Issue Viral hepatitis C (VH C) is a global problem of the public health. Different interventions for achieving the Global Health Sector Strategy on viral hepatitis targets (65% reduction in HCV-related deaths, 90% in new infections and 90% of infections diagnosed by 2030) were considered. Increased diagnosis and treatment rates would be required to achieve these targets in all countries, even with the introduction of high sustained viral response therapies. Description of the problem The latest global HCV disease burden estimates showed that about 71.1 million people worldwide are viremic, corresponding to a prevalence of 1%. The prevalence of HCV is not homogenous: the WHO Eastern-Mediterranean Region is with the highest number of infected subjects (15 millions), followed by the European Region (14 million). In Bulgaria, the incidence of VH C is 0.63-1.30 at 100 000 population (2008-2020) and in Pleven region is 0.38-3.8, respectively. Results Retrospective study was conducted upon epidemiological, demographic, clinical, laboratory and viral characteristics in fifty cases of VH C confirmed with positive anti-HCV, evaluated by ELISA. Thirty eight of cases were hospitalized in different clinics of the University Hospital “Dr Georgi Stranski”-Pleven (2017-2018) and remainders were blood-donors registered in Regional Center of Transfusion Hematology-Pleven.
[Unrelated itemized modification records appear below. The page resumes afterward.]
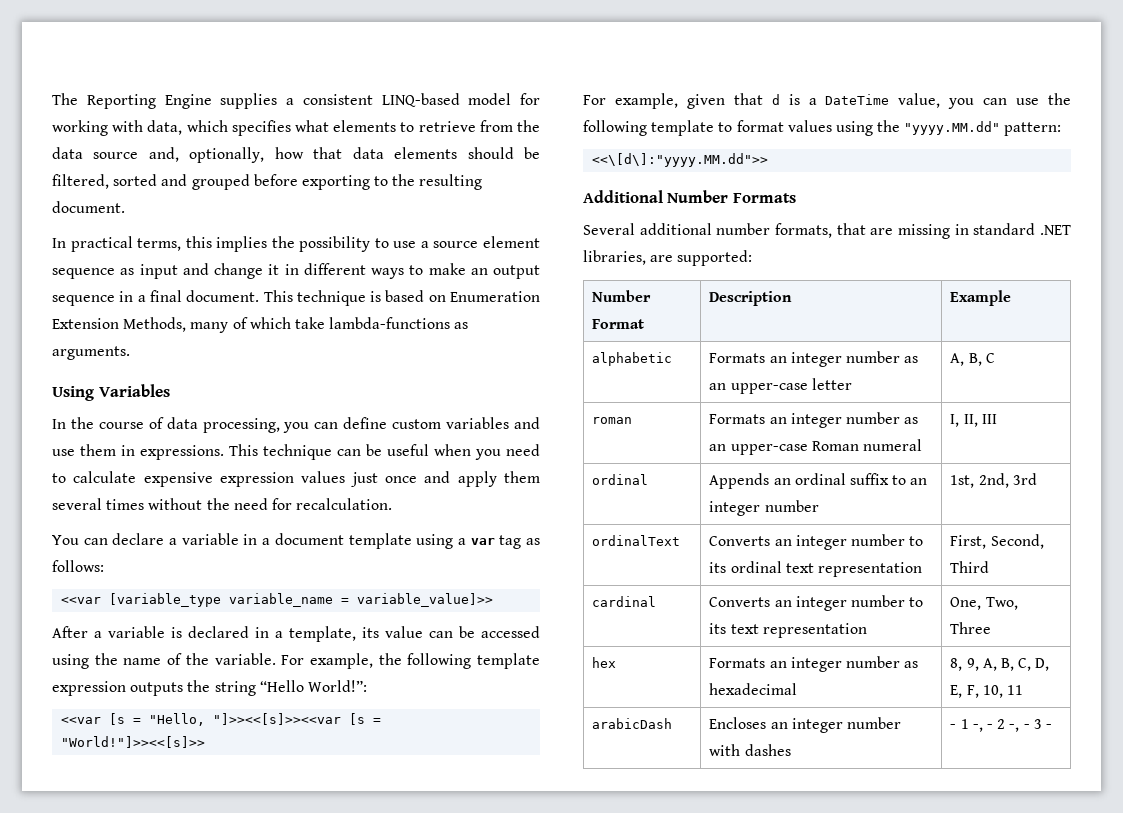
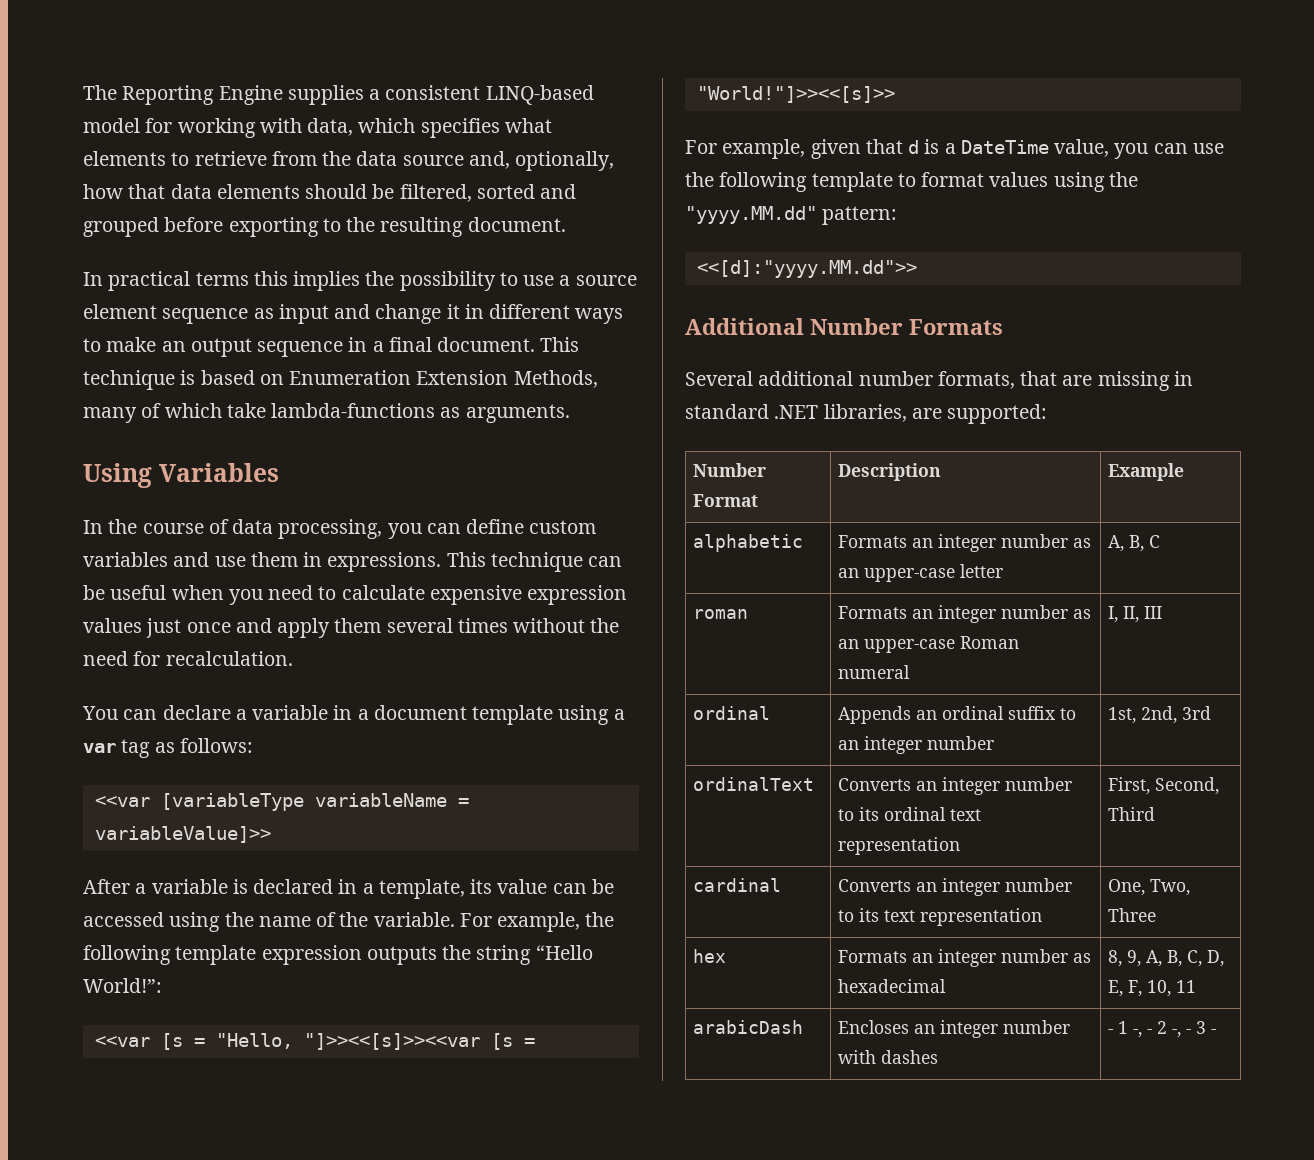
- In practical terms, this implies the possibility to use a source element sequence as input and change it in different ways to make an output sequence in a final document.
+ In practical terms this implies the possibility to use a source element sequence as input and change it in different ways to make an output sequence in a final document.
- <<var [variable_type variable_name = variable_value]>>
+ <<var [variableType variableName = variableValue]>>
- <<\[d\]:"yyyy.MM.dd">>
+ <<[d]:"yyyy.MM.dd">>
Surgical interventions (26.32%), blood infusions (23.68%) and hemodialysis (15.79%) were at highest risk for VH C. Twenty five hospital patients were with chronic VH C (66%), five with cirrhosis (13%) and eight (21%) with acute hepatitis C. Twenty of the patients (53%) were asymptomatic about hepatitis and were hospitalized because of different comorbidities (p < 0.0005). Lessons We propose an algorithm for early diagnosis of VH C based on mandatory screening for anti-HCV in risk groups, especially before invasive procedures. The early detection of HCV infection will reduce the complications and nosocomial infections. Key messages • Different scenarios developed to achieve the WHO Targets in all countries assume an implementation of national policies to prevent new infections and to diagnose current infections through screening. • The early detection of HCV infection will reduce the complications and nosocomial infections.